Schiff lobbied for paid faculty maternity leave, which Peccei called crucial support for her new family. To fund that, the MGH physicians organization raised the salary overhead for each department from 23 percent to 23.5 percent. Faculty meetings have been changed from 6:45 a.m., too early for most child care providers. Last spring, Schiff won the 2003 Dean's Award for the Support and Advancement of Women Faculty from the HMS Joint Committee on the Status of Women for his efforts. Most notable was his instrumental role in creating the back-up child care service at MGH, where Peccei and other parents can bring children when a baby sitter or nanny is sick. A newer service, Parents in a Pinch, provides dependable on-call home care when a child is sick.

Full-time malpractice insurance rates for his part-time faculty continue to frustrate Schiff. The department subsidizes salaries to allow faculty working at, say, 80 percent time to take home 80 percent of their pay. Recently, Schiff's department piloted a mentorship project developed by the MGH Partners Office of Women's Careers. A similar effort to start back-up child care in the Longwood Medical Area has been stymied for lack of space.

In other findings, women work fewer hours (about 55 per week compared with 63 for men, and both do about one fifth of that at home). Male faculty are more likely than their female colleagues to have a spouse without paid employment (31 percent versus 7 percent), while women have spouses who typically work more hours than they do. Women report a disproportionate level of responsibility for management of the home.

Women take longer to advance from instructor to assistant professor (six years compared with about five years for men). From there, they keep about the same pace to associate professor (six to seven years) and then to full professor (almost nine years). Marking time in the lower ranks may reflect women's choices to take their careers more slowly or to do work less likely to contribute to promotion, such as putting in more clinical hours, Connelly said. Further analysis will incorporate the faculty perception of their career pace and satisfaction.
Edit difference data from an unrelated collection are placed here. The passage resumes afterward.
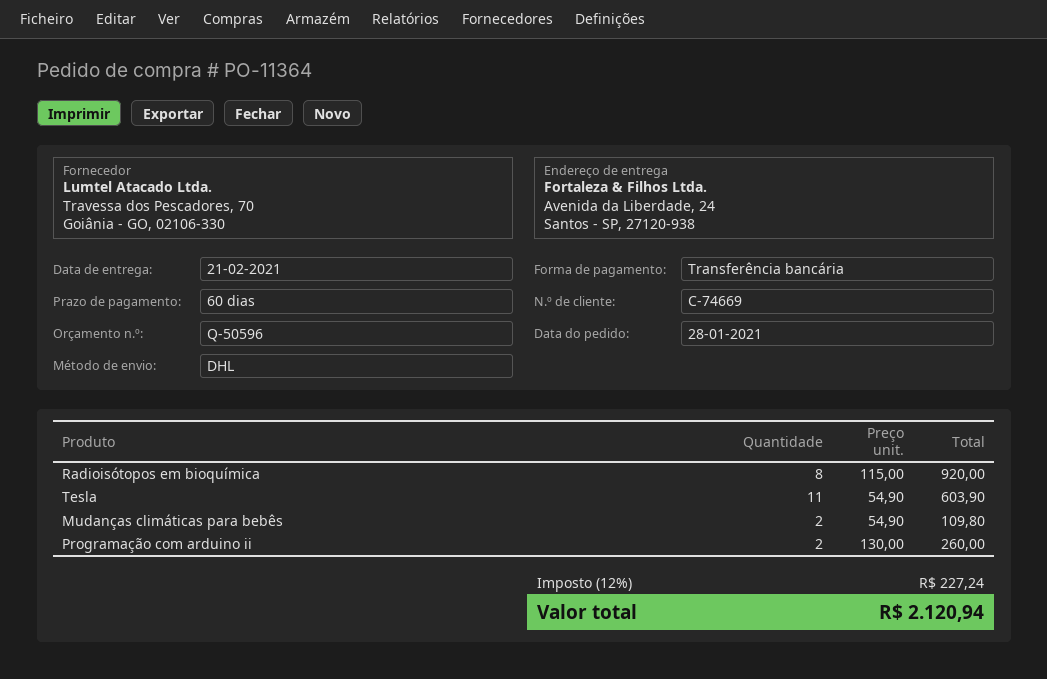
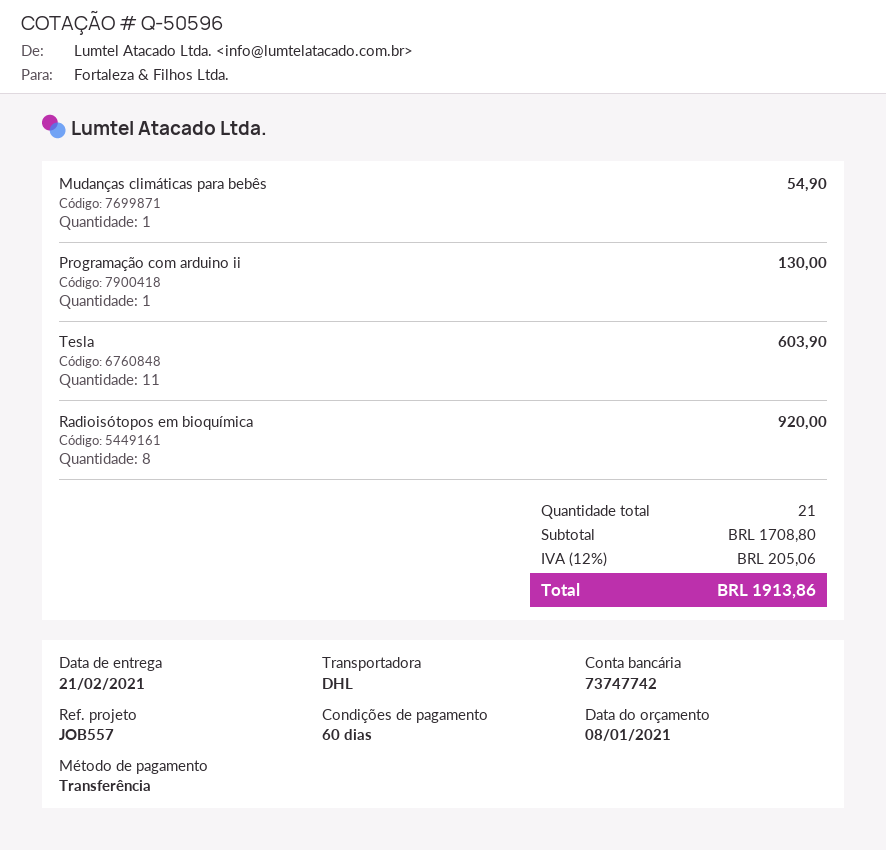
Mudanças climáticas para bebês: 2 for 109.80 -> 1 for 54.90
Programação com arduino ii: 2 for 260.00 -> 1 for 130.00
tax: 12% = 227.24 -> 12% = 205.06
total: 2120.94 -> 1913.86

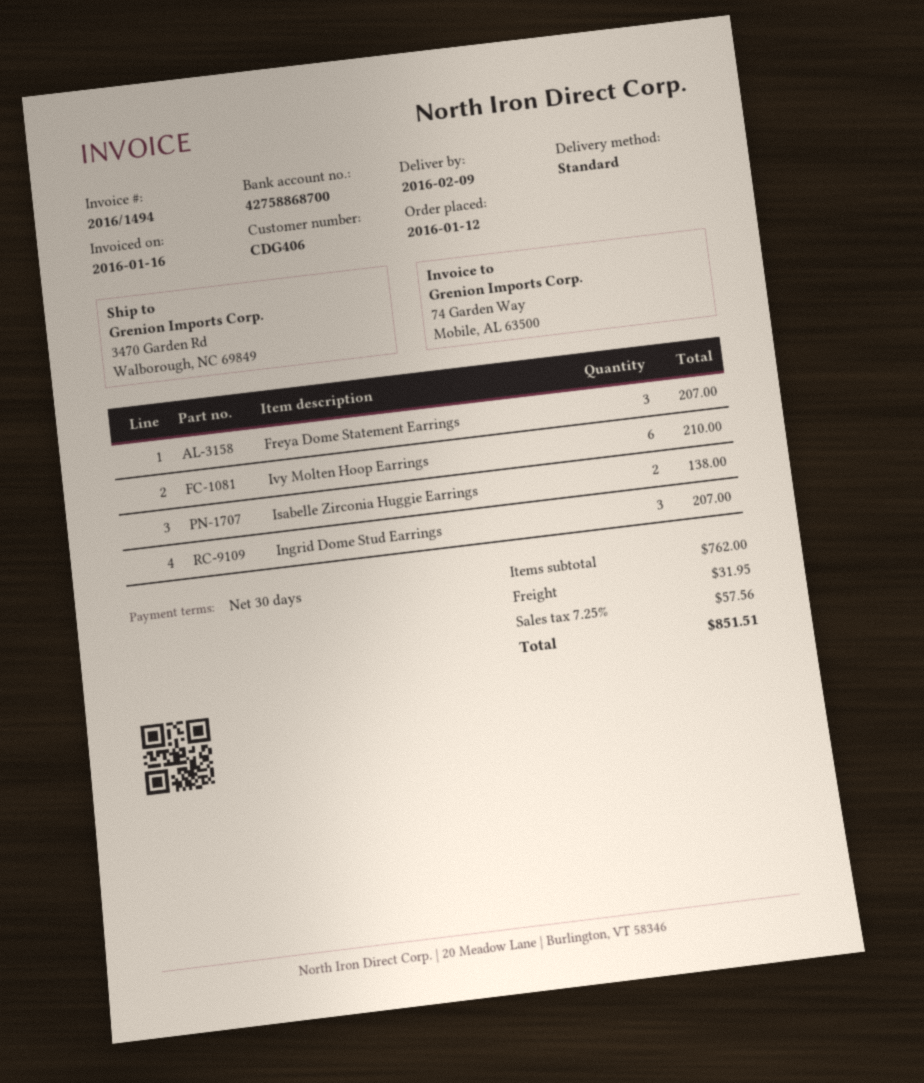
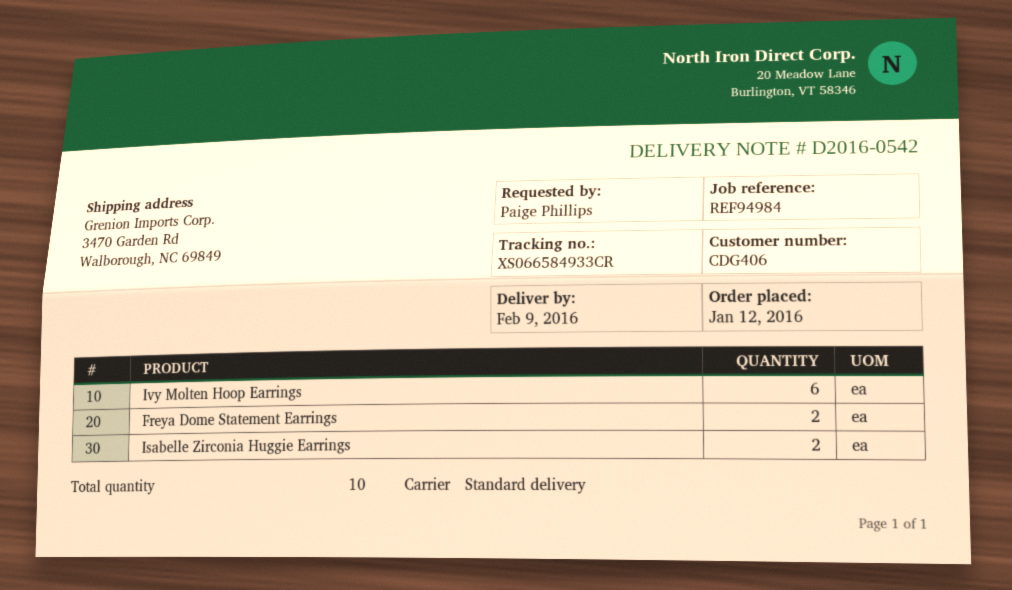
Freya Dome Statement Earrings: 3 -> 2
Ingrid Dome Stud Earrings: 3 -> none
As at many universities, HMS basic science departments have an "up or out" rule, allowing 11 years for faculty members to transition from assistant to full professor. However, Harvard allows faculty members in clinical sciences to hover at any given rank as long as their academic contributions continue and their tenacity holds out, said moderator Eleanor Shore, HMS dean for faculty affairs.

Importance of Gender

"I don't think the conclusion yet can be that gender isn't important," said co-investigator JoAnn Manson, the Elizabeth F. Brigham professor of women's health at HMS. "We will need to get at that in a more detailed analysis, controlling for factors highly correlated with gender." In a 1996 survey of Partners HealthCare System, Manson and her colleagues found that parental responsibilities predict slower academic advancement and less satisfaction, even stronger than gender.

Nearly half of HMS's 6,000 full-time faculty responded to the 16-page anonymous questionnaire. The demographics of respondents roughly matched the HMS faculty, including about 34 percent women, 40 percent instructors, 25 percent assistant professors, and 18 percent associate professors. Only about 12 percent of full professors are women, which helped motivate this effort "to understand what it is that keeps vexing us about the advance of women in academic medicine," Shore said.

The questionnaire was developed by the HMS Joint Committee on the Status of Women. The survey and preliminary analysis were funded by a grant from the HMS Center of Excellence in Women's Health. Pending further funding, Connelly and coprincipal investigator Susan Parsons, director of the Center on Child and Family Outcomes at Tufts-New England Medical Center, will report a more comprehensive analysis and recommendations to the HMS deans and Faculty Council in the spring.